Wisconsin - The Badger State

wisconsin.jpg

Capital City:
Madison
Nickname:
Badger State / America's Dairyland
Motto:
Forward
Statehood:
May 29, 1848 (30th)
Origin of State's Name:
Based on an Indian word "Ouisconsin" believed to mean "grassy place" in the Chippewa tongue
Largest Cities:
Milwaukee, Madison, Green Bay, Kenosha, Racine
Border States:
Illinois, Iowa, Michigan, Minnesota
Land Area:
54,314 sq.mi., 25th largest
State Bird:
Robin
State Flower:
Wood Violet (viola papilionacea)
State Tree:
Sugar Maple (acer saccharum)
State Song:
On Wisconsin

In 1634, Frenchman Jean Nicolet became Wisconsin's first European explorer. The French controlled the area until 1763, when it was ceded to the British. The state's name is an English version of a French adaptation of an Indian name said to mean "the place where we live." The Wisconsin Territory was formed in 1836 and was admitted into the Union as the 30th state in 1848. With the nickname "America's Dairyland," it's no surprise that Wisconsin is one of the top producers of milk, cheese, and butter in the country.
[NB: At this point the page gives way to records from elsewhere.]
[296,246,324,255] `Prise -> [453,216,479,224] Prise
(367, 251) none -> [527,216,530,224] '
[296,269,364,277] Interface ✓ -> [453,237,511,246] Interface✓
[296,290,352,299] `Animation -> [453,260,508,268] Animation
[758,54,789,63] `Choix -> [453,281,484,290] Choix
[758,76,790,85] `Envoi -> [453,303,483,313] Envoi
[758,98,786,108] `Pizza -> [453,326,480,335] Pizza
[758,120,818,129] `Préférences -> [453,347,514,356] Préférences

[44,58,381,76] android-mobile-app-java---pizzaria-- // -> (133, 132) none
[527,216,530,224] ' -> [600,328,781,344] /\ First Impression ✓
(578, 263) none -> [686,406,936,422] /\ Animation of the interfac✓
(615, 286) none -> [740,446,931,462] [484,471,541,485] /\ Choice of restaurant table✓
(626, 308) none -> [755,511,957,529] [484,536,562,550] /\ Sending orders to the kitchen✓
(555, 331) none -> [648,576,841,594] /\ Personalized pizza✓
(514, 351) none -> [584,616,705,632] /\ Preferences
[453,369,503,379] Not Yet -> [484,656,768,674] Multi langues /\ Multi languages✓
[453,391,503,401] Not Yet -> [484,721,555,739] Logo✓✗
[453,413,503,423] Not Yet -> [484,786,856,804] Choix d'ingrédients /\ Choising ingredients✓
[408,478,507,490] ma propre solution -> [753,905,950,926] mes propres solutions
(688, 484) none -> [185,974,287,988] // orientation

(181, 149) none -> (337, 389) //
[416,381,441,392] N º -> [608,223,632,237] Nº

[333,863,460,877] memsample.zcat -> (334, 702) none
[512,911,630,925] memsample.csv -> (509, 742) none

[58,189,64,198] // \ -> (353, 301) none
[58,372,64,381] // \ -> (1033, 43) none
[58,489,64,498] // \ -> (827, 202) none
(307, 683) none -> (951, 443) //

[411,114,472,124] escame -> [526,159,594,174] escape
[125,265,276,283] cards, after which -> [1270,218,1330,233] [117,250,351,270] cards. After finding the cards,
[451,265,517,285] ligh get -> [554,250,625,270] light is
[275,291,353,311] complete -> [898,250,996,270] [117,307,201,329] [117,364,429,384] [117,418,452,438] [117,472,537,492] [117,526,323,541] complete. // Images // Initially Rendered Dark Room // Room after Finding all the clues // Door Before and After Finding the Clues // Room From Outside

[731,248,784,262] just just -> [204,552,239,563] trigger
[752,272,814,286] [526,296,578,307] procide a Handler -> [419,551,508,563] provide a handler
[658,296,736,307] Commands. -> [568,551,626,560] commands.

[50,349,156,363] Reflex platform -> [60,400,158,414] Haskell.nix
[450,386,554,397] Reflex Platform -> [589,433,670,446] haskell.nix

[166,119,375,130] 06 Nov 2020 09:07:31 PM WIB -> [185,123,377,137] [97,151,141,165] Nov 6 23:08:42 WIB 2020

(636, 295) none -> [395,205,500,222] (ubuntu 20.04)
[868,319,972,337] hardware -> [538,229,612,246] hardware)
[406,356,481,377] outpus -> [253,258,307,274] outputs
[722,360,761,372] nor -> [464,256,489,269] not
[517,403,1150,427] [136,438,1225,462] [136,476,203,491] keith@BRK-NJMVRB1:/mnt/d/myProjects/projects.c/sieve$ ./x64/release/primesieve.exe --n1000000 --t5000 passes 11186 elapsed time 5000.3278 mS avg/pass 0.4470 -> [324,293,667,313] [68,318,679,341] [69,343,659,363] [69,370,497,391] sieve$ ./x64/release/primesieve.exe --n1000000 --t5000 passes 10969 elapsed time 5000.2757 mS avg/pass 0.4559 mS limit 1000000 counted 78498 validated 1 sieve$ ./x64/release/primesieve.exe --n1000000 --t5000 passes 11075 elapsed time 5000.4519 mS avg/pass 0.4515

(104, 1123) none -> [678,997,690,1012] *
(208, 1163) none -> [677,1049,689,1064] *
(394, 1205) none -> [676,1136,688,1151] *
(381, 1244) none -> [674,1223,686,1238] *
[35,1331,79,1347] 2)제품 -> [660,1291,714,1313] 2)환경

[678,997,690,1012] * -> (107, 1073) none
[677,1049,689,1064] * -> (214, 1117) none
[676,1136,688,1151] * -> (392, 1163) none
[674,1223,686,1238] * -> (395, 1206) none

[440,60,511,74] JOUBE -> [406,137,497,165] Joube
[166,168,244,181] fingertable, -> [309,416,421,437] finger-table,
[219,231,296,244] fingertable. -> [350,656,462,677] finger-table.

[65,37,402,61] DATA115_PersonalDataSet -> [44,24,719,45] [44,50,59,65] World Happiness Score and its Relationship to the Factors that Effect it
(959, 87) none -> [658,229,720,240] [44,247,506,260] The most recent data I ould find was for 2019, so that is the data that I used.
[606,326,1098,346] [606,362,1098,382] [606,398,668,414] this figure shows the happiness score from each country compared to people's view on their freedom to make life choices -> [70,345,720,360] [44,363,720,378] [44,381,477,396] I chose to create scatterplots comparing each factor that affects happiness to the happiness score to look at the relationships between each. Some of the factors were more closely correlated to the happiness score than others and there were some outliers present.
In fact, the loyal fans of the Green Bay Packers football team call themselves "cheeseheads." Milwaukee, the state's largest city, helps make Wisconsin one of the largest manufacturing states in the nation. The state capital, Madison, is home to the University of Wisconsin. The flower of the "Badger State" is the wood violet and the state bird is the robin.